You are viewing a plain text version of this content. The canonical link for it is here.
Posted to issues@spark.apache.org by "Wenchen Fan (JIRA)" <ji...@apache.org> on 2017/03/29 12:28:42 UTC
[jira] [Assigned] (SPARK-19556) Broadcast data is not encrypted
when I/O encryption is on
[ https://issues.apache.org/jira/browse/SPARK-19556?page=com.atlassian.jira.plugin.system.issuetabpanels:all-tabpanel ]
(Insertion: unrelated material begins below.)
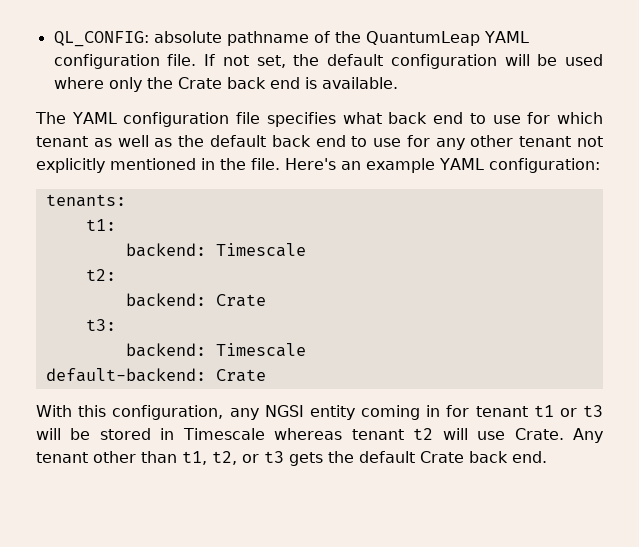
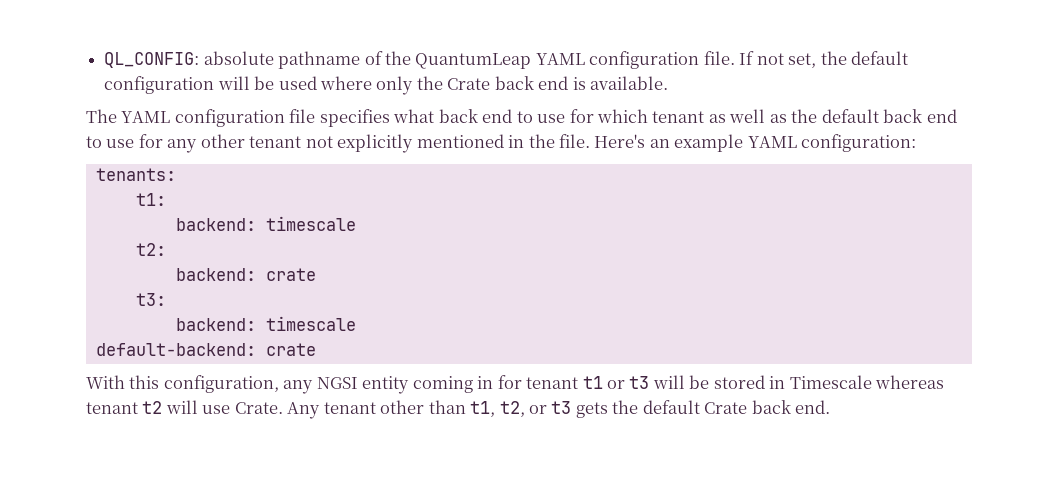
[215,243,306,257] Timescale -> [265,216,356,231] timescale
[215,294,266,307] Crate -> [265,268,316,281] crate
[215,343,306,357] Timescale -> [265,316,356,331] timescale
[215,369,266,382] Crate -> [265,343,316,356] crate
Wenchen Fan reassigned SPARK-19556:
-----------------------------------
Assignee: Marcelo Vanzin
> Broadcast data is not encrypted when I/O encryption is on
> ---------------------------------------------------------
>
> Key: SPARK-19556
> URL: https://issues.apache.org/jira/browse/SPARK-19556
> Project: Spark
> Issue Type: Bug
> Components: Spark Core
> Affects Versions: 2.1.0
> Reporter: Marcelo Vanzin
> Assignee: Marcelo Vanzin
>
> {{TorrentBroadcast}} uses a couple of "back doors" into the block manager to write and read data:
> {code}
> if (!blockManager.putBytes(pieceId, bytes, MEMORY_AND_DISK_SER, tellMaster = true)) {
> throw new SparkException(s"Failed to store $pieceId of $broadcastId in local BlockManager")
> }
> {code}
> {code}
> bm.getLocalBytes(pieceId) match {
> case Some(block) =>
> blocks(pid) = block
> releaseLock(pieceId)
> case None =>
> bm.getRemoteBytes(pieceId) match {
> case Some(b) =>
> if (checksumEnabled) {
> val sum = calcChecksum(b.chunks(0))
> if (sum != checksums(pid)) {
> throw new SparkException(s"corrupt remote block $pieceId of $broadcastId:" +
> s" $sum != ${checksums(pid)}")
> }
> }
> // We found the block from remote executors/driver's BlockManager, so put the block
> // in this executor's BlockManager.
> if (!bm.putBytes(pieceId, b, StorageLevel.MEMORY_AND_DISK_SER, tellMaster = true)) {
> throw new SparkException(
> s"Failed to store $pieceId of $broadcastId in local BlockManager")
> }
> blocks(pid) = b
> case None =>
> throw new SparkException(s"Failed to get $pieceId of $broadcastId")
> }
> }
> {code}
> The thing these block manager methods have in common is that they bypass the encryption code; so broadcast data is stored unencrypted in the block manager, causing unencrypted data to be written to disk if those blocks need to be evicted from memory.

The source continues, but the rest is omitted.